Then download APPS and Create a directory named result to store your training results.

APPS=/path/to/apps
result=/path/to/result

Data processing

This step prepares the dataset in a standard format using the llmkit_data library.

## Process Train set
python -m llmkit_data.cli.prep_apps \
    --apps ${APPS}/train.jsonl \
    --out ${result}/dataset/train.jsonl \
    --type SFT

## Process Test set
python -m llmkit_data.cli.prep_apps \
    --apps ${APPS}/test.jsonl \
    --out ${result}/dataset/test.jsonl \
    --type SFT \
    --prompt_only
python -m llmkit_data.cli.convert_to_trl \
    --dataset ${result}/dataset/train.jsonl \
    --out ${result}/trl_dataset/train.jsonl

This is only can be used for oneturn instruction dataset. By default, TRL should mask the user prompt and training on reponse. For multiturn converstation, you need to find out how TRL deal with them and write you own converter.

Training

This section details the training process using TRL.

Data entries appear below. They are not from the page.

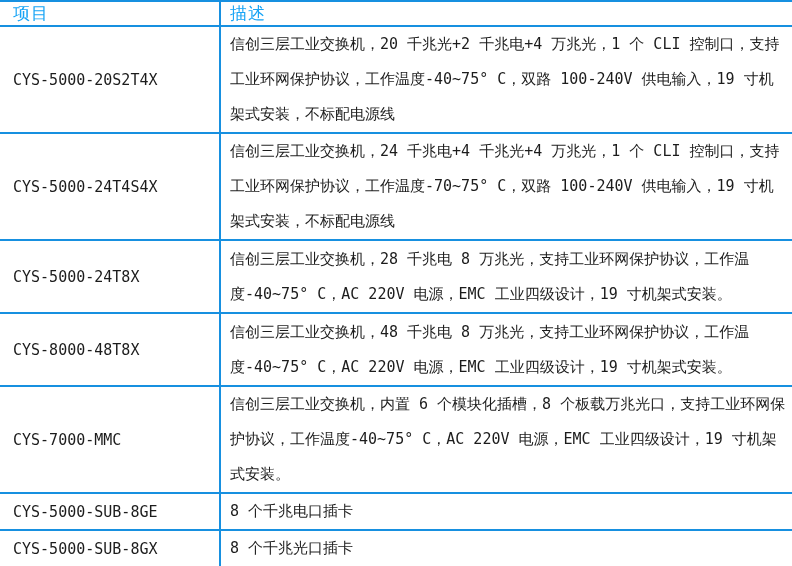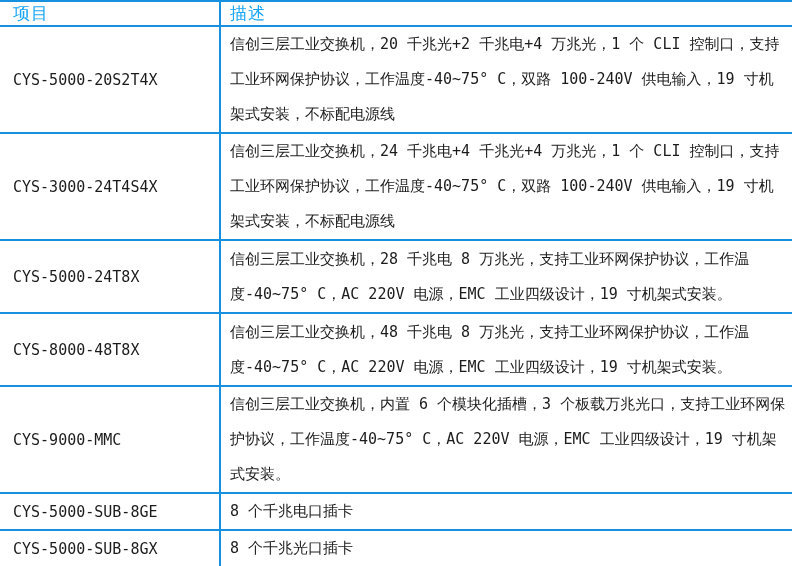"信创三层工业交换机，24 千兆电+4 千兆光+4 万兆光，1 个" td.desc-cell { text: -40 -> -70 }
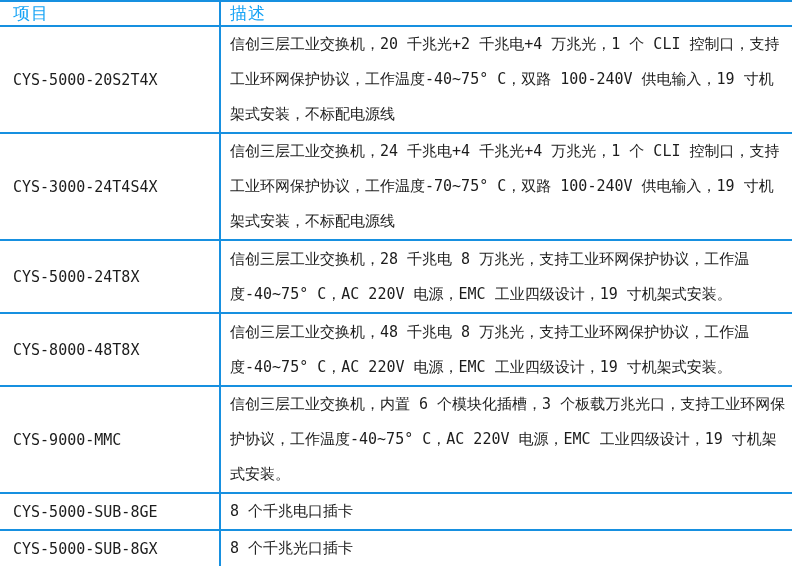"CYS-3000-24T4S4X" td.item-cell { text: CYS-3000-24T4S4X -> CYS-5000-24T4S4X }
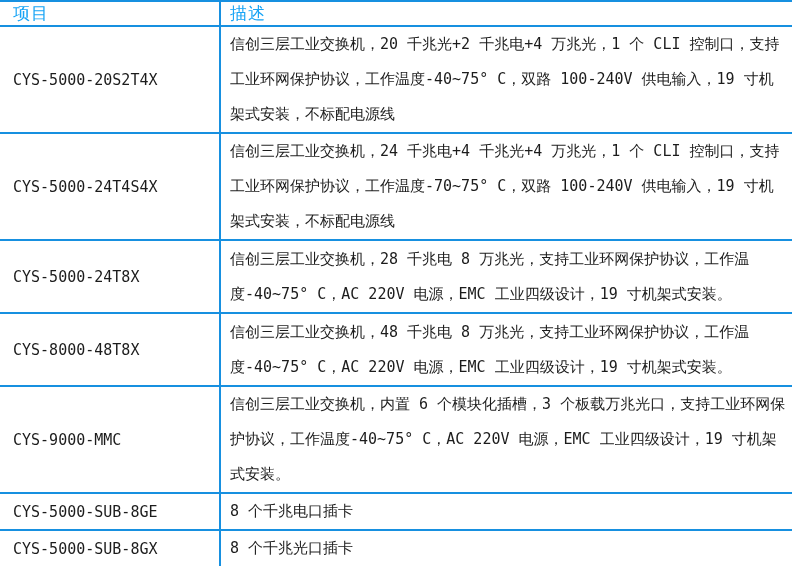"信创三层工业交换机，内置 6 个模块化插槽，3" td.desc-cell { text: 3 -> 8 }
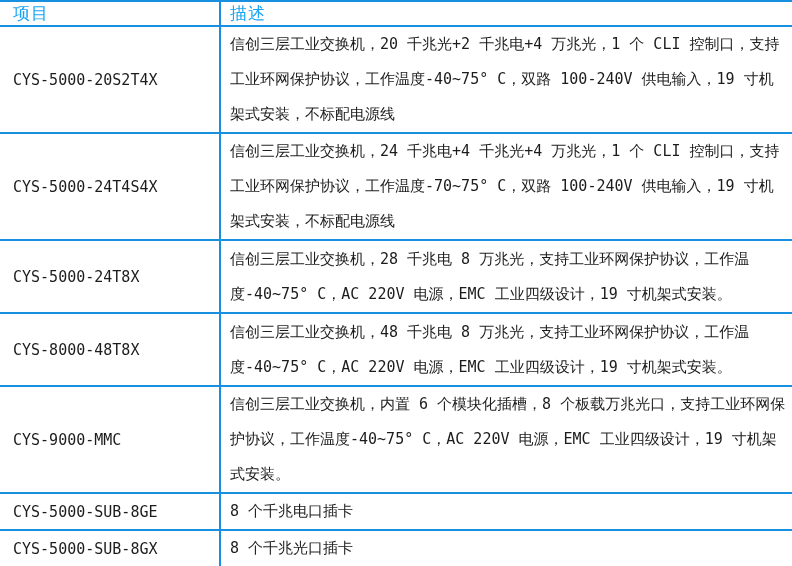"CYS-9000-MMC" td.item-cell { text: CYS-9000-MMC -> CYS-7000-MMC }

TRL provides numerous examples on their webpage and in their repository.

Our configuration is based on deepspeed_zero3. To minimize configuration changes, we will use TRL’s example configuration and modify its contents via command-line arguments. Therefore, some fields in the configuration file may not reflect the actual settings used during training.

The script launched by accelerate is a copy of sft.py with a minor modification.

    tokenizer = AutoTokenizer.from_pretrained(
        model_args.model_name_or_path, trust_remote_code=model_args.trust_remote_code, use_fast=True, padding_side="right"
    )

The key change is adding padding_side="right" to avoid a warning. However, due to packing, its impact may be limited.

Before running the training commands, download the configuration file and training script, place them in $result, and then set the necessary environment variables to execute the commands directly."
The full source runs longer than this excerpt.